そろそろ花の季節である。昔神学生だった頃、瀬田の庭に咲く沈丁花の花は、香り好く咲くが、試験花とも呼ばれた。その頃の試験の季節に咲くからである。同時に、灰の水曜日があり、四旬節の始まりの頃でもある。なんとなく気持ちが引き締まって、待降節以上に、何か犠牲をしなければと思う。ある意味で、自らの肉体を痛めつけることによって、善いものの訪れを待つのである。自虐的になっても、不必要に自らを痛めてもいけないが、善いもののために何かを我慢するのである。苦痛や不利益や障害があってはいけない世の中になっているために、こうした精神は、時代遅れとされてしまっているが、顧みて見る、見直してみる必要があるのではないだろうか。

キリストの生き方にあこがれ、キリストのようにいきたいと思った聖フランシスコは、自らを「アッシジから来た改悛者(贖う者:ペニテンス)」と呼んだ。実際、年に何日間も断食をしていたようだ。我欲を抑えるために、茨の中に飛び込だというエピソードもある。ラ・ヴェルナでは、岩屋で祈った。自らの身体を壊すほどであった。そうした人々が普通にたくさんいた時代だから、文字通りには、まねはできないが、気持ちは、理解で来るだろうし、同感や共感もできるであろう。四旬節に向かって、何か考えてはどうかな?、思う。

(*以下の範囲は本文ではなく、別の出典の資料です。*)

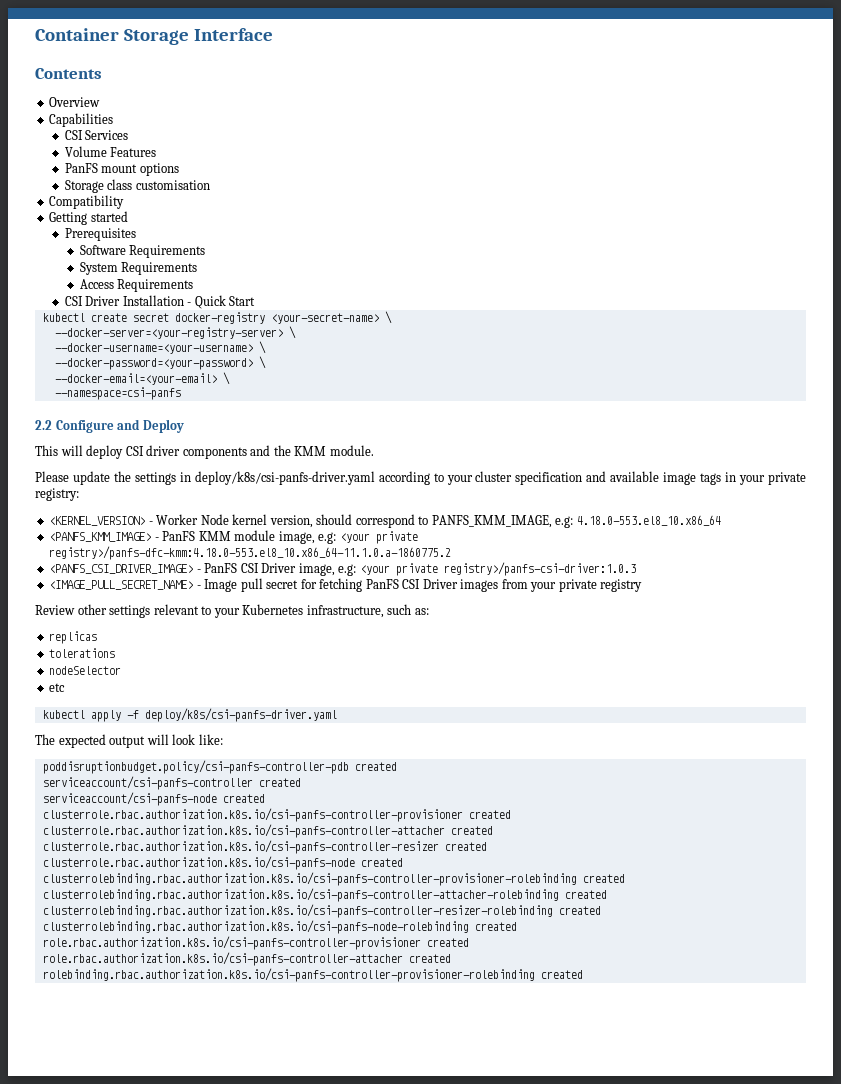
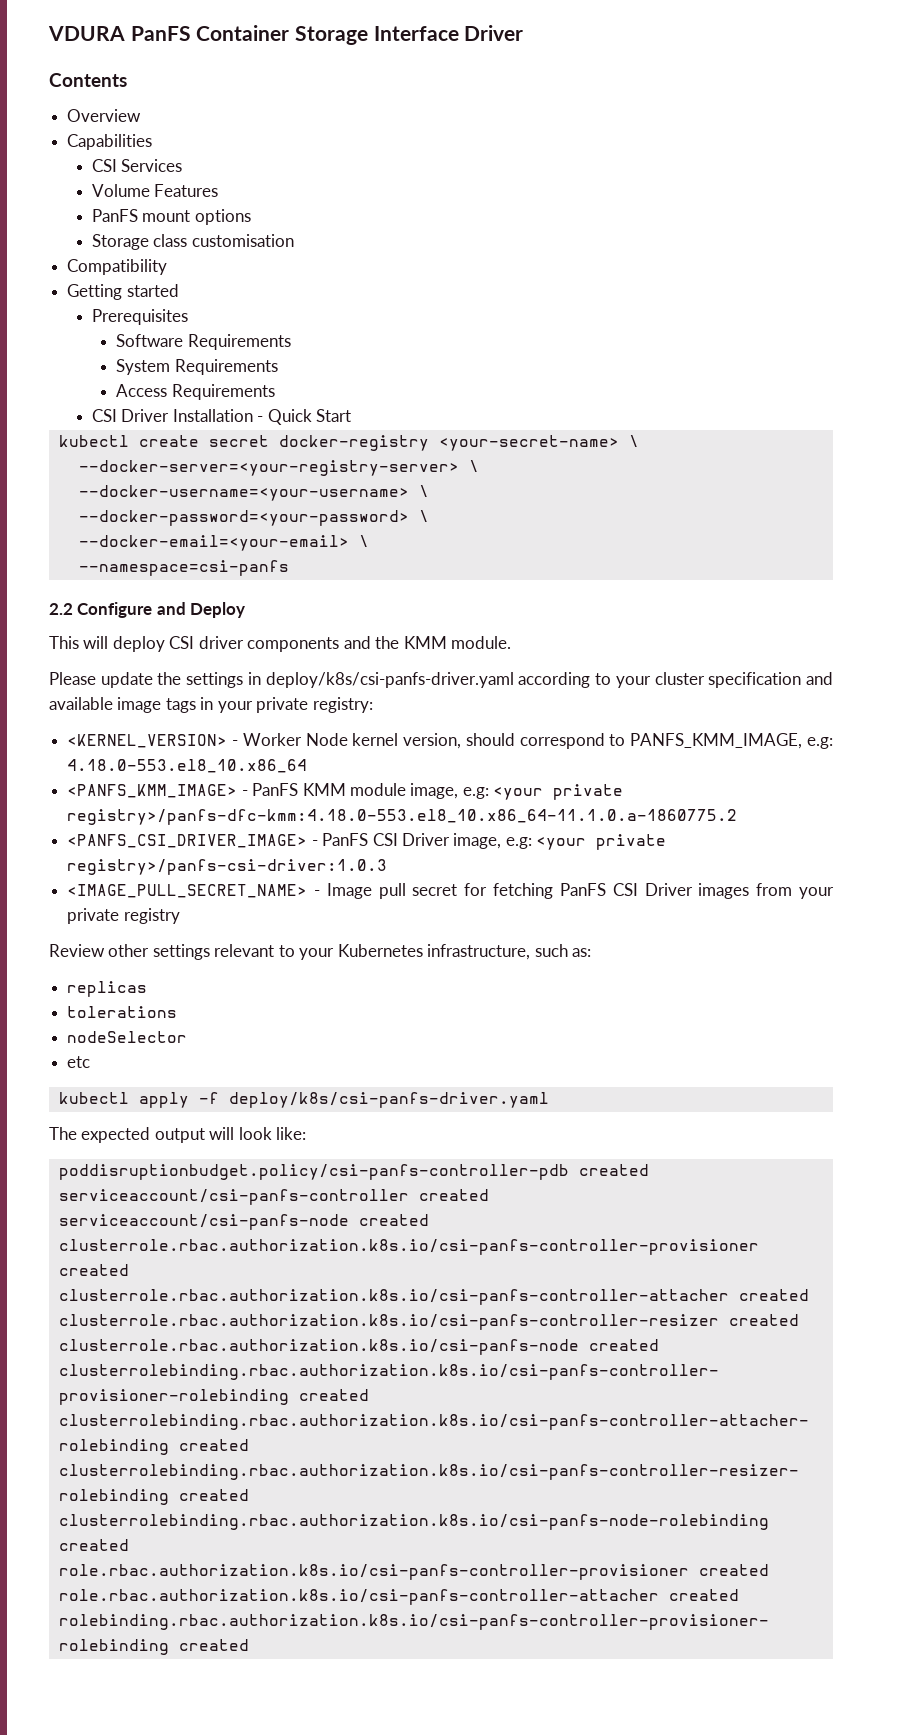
- Container Storage Interface
+ VDURA PanFS Container Storage Interface Driver

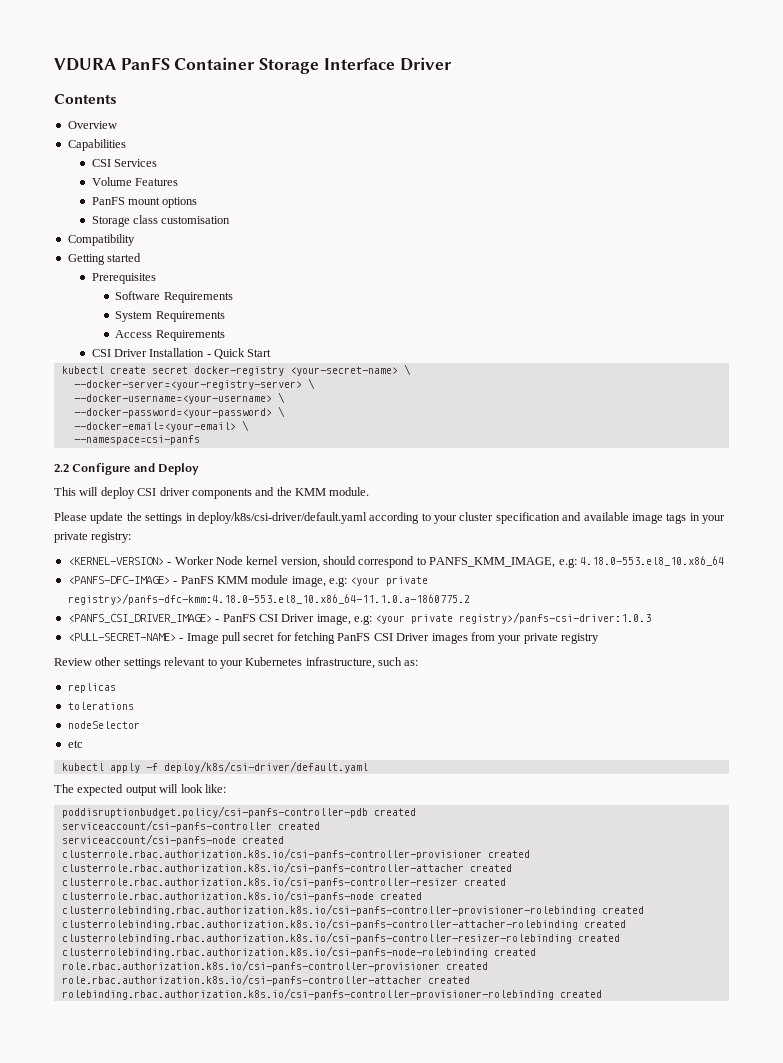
- Please update the settings in deploy/k8s/csi-panfs-driver.yaml according to your cluster specification and available image tags in your private registry:
+ Please update the settings in deploy/k8s/csi-driver/default.yaml according to your cluster specification and available image tags in your private registry:
- <KERNEL_VERSION> - Worker Node kernel version, should correspond to PANFS_KMM_IMAGE, e.g: 4.18.0-553.el8_10.x86_64
+ <KERNEL-VERSION> - Worker Node kernel version, should correspond to PANFS_KMM_IMAGE, e.g: 4.18.0-553.el8_10.x86_64
- <PANFS_KMM_IMAGE> - PanFS KMM module image, e.g: <your private registry>/panfs-dfc-kmm:4.18.0-553.el8_10.x86_64-11.1.0.a-1860775.2
+ <PANFS-DFC-IMAGE> - PanFS KMM module image, e.g: <your private registry>/panfs-dfc-kmm:4.18.0-553.el8_10.x86_64-11.1.0.a-1860775.2
- <IMAGE_PULL_SECRET_NAME> - Image pull secret for fetching PanFS CSI Driver images from your private registry
+ <PULL-SECRET-NAME> - Image pull secret for fetching PanFS CSI Driver images from your private registry
- kubectl apply -f deploy/k8s/csi-panfs-driver.yaml
+ kubectl apply -f deploy/k8s/csi-driver/default.yaml

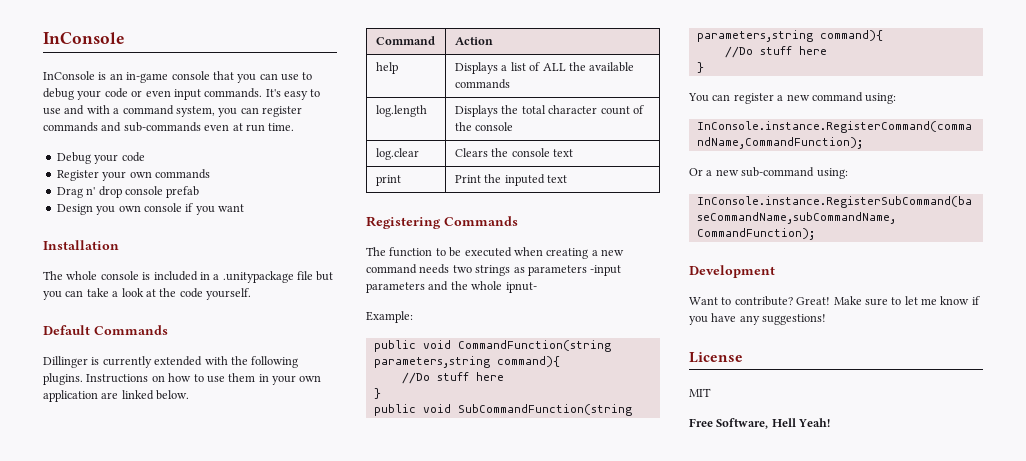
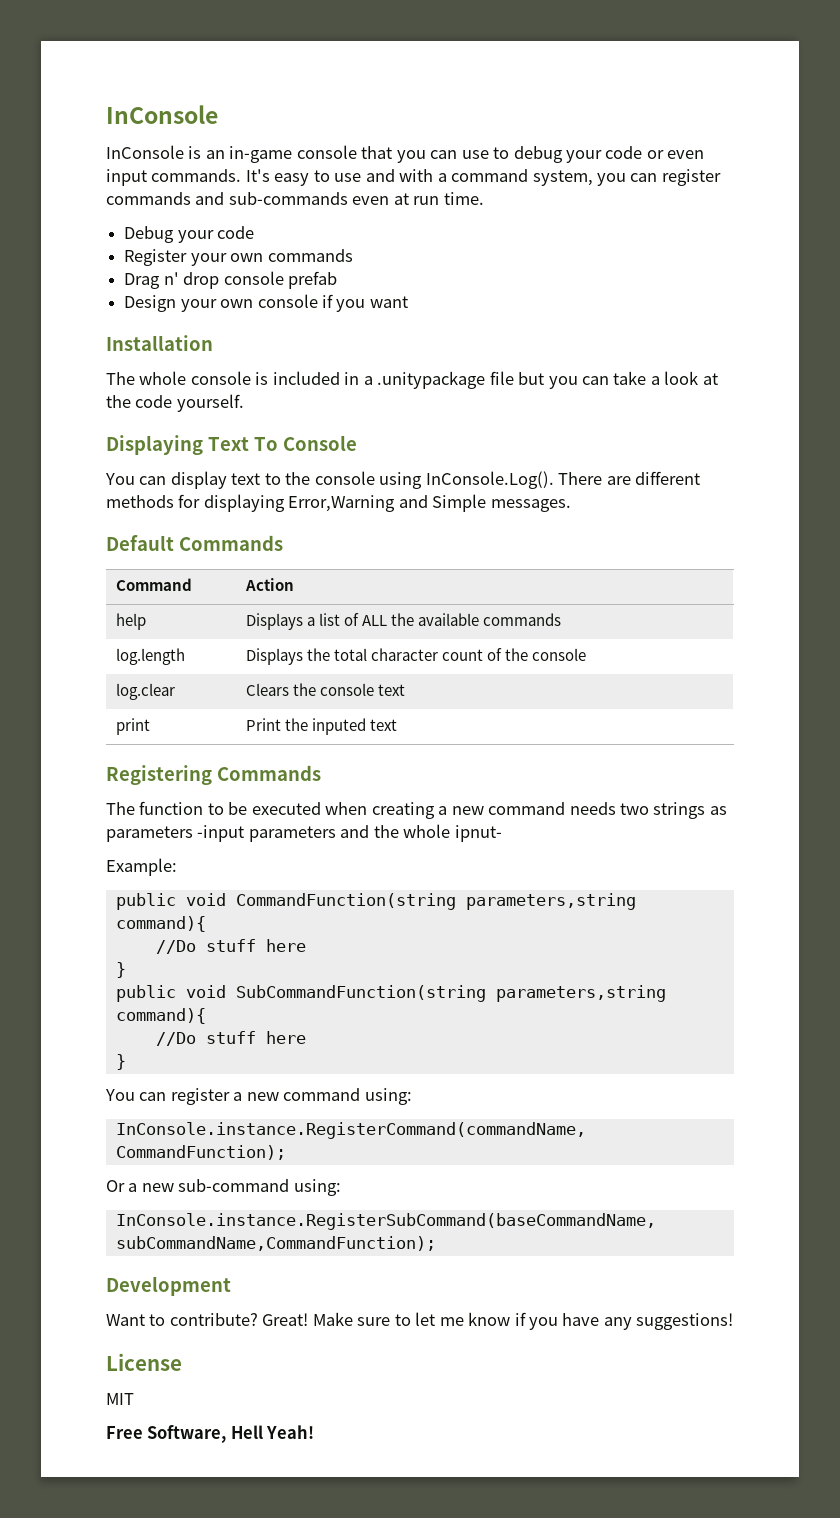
- Design you own console if you want
+ Design your own console if you want
+ Displaying Text To Console
+ You can display text to the console using InConsole.Log(). There are different methods for displaying Error,Warning and Simple messages.
  Default Commands
- Dillinger is currently extended with the following plugins. Instructions on how to use them in your own application are linked below.

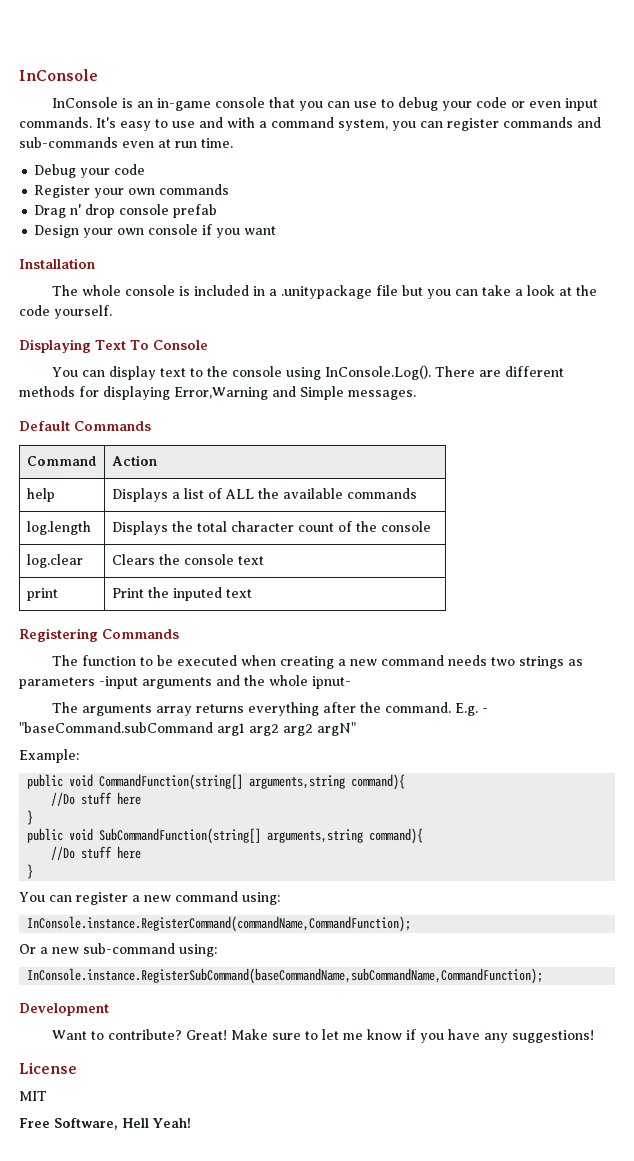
- The function to be executed when creating a new command needs two strings as parameters -input parameters and the whole ipnut-
+ The function to be executed when creating a new command needs two strings as parameters -input arguments and the whole ipnut-
+ The arguments array returns everything after the command. E.g. - "baseCommand.subCommand arg1 arg2 arg2 argN"
- public void CommandFunction(string parameters,string command){
+ public void CommandFunction(string[] arguments,string command){
- public void SubCommandFunction(string parameters,string command){
+ public void SubCommandFunction(string[] arguments,string command){

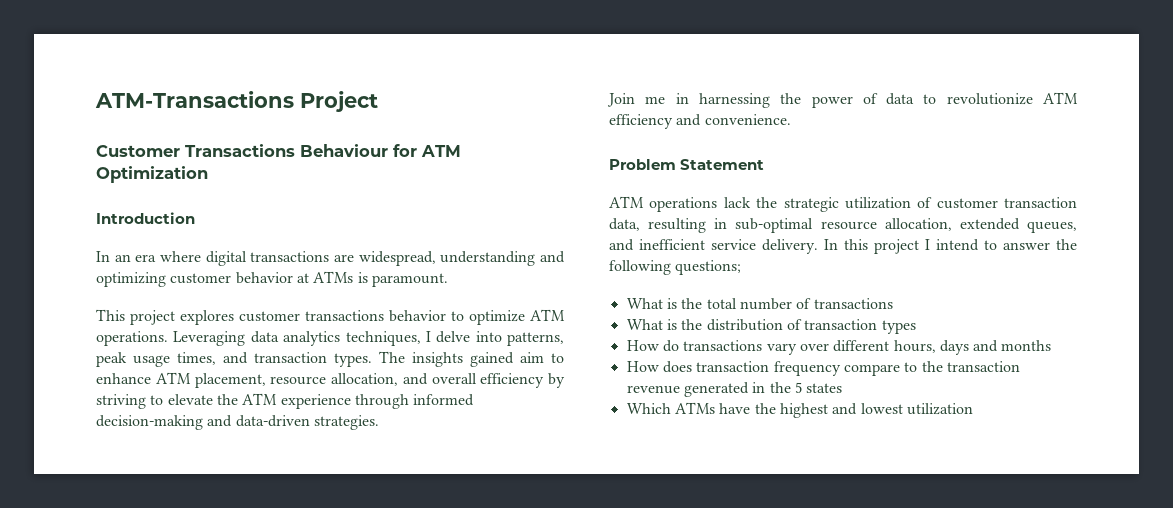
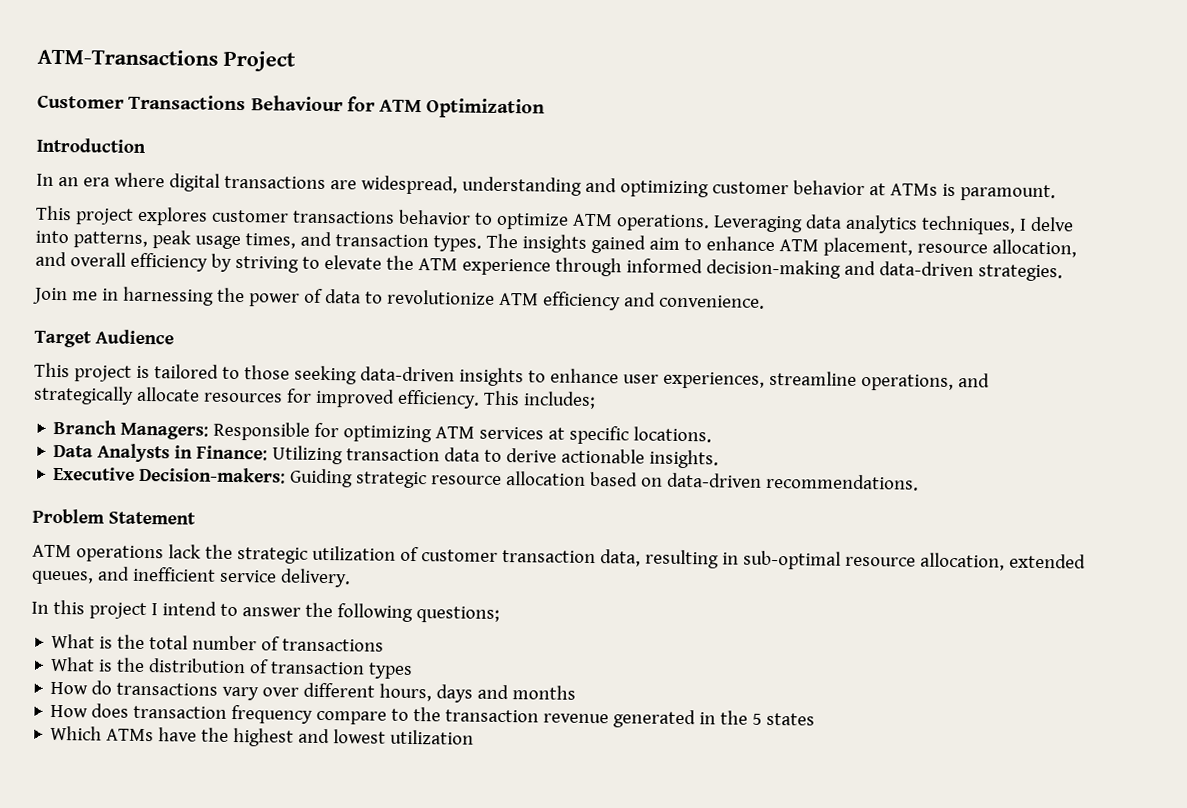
+ Target Audience
+ This project is tailored to those seeking data-driven insights to enhance user experiences, streamline operations, and strategically allocate resources for improved efficiency. This includes;
+ Branch Managers: Responsible for optimizing ATM services at specific locations.
+ Data Analysts in Finance: Utilizing transaction data to derive actionable insights.
+ Executive Decision-makers: Guiding strategic resource allocation based on data-driven recommendations.
- ATM operations lack the strategic utilization of customer transaction data, resulting in sub-optimal resource allocation, extended queues, and inefficient service delivery. In this project I intend to answer the following questions;
+ ATM operations lack the strategic utilization of customer transaction data, resulting in sub-optimal resource allocation, extended queues, and inefficient service delivery.
+ In this project I intend to answer the following questions;

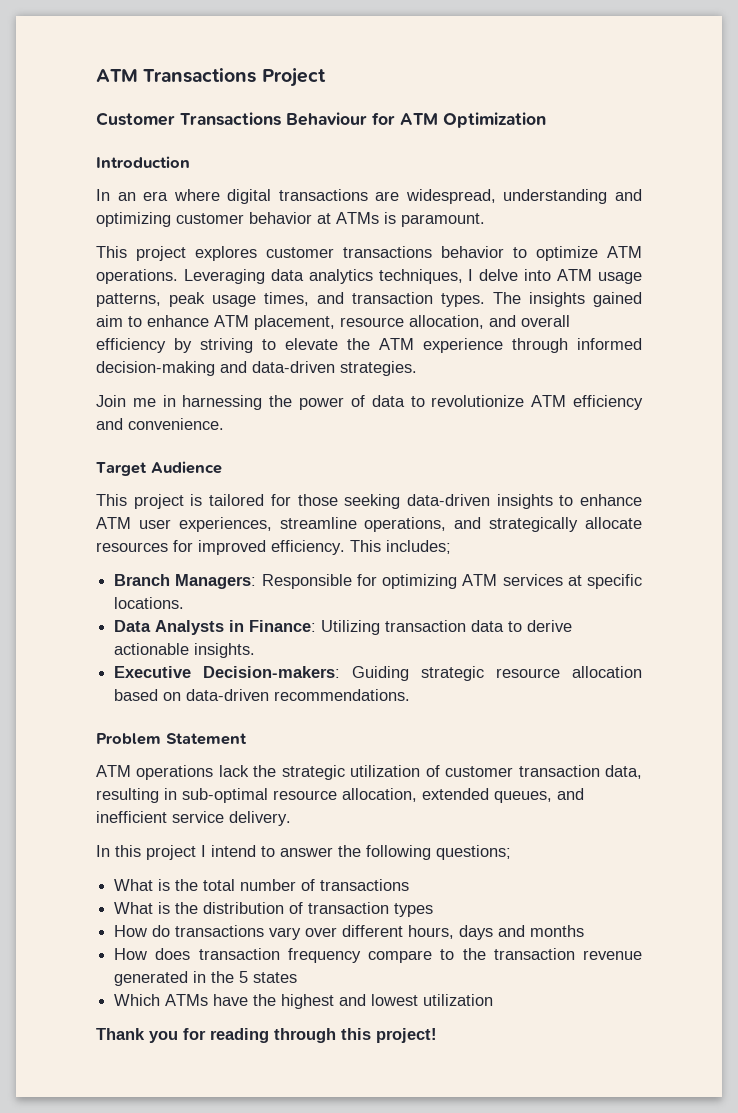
- ATM-Transactions Project
+ ATM Transactions Project
- Leveraging data analytics techniques, I delve into patterns, peak usage times, and transaction types.
+ Leveraging data analytics techniques, I delve into ATM usage patterns, peak usage times, and transaction types.
- This project is tailored to those seeking data-driven insights to enhance user experiences, streamline operations, and strategically allocate resources for improved efficiency.
+ This project is tailored for those seeking data-driven insights to enhance ATM user experiences, streamline operations, and strategically allocate resources for improved efficiency.
+ Thank you for reading through this project!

ところで、例の言葉は、古い漢詩の一節である。「洛陽城東桃李花、飛来飛去落誰家(洛陽の城東に咲き乱れる桃や李の花は、風邪に飛び散って誰の家に落ちていくのだろうか)」で始まる。今の季節である。中国では、桃や李、梨が花であるが、日本は、桜(ソメイヨシノ)であるから、感じとしては、あと二月ほど先の話になる。この老人が誰かは知らないが、「自分だって昔は、紅顔の美少年だったんだ(伊昔紅顔美少年)」というくだりがある。実際、作者は、琵琶の名手で、美男の誉れが高かったとか。ただ、作る詩がこんな感じで暗いので、あまり好まれなかったとか。本当は、同感して老いを感じつつ世の無常を詠嘆すべきなのだろうが、どうもユーモアを感じてしまう。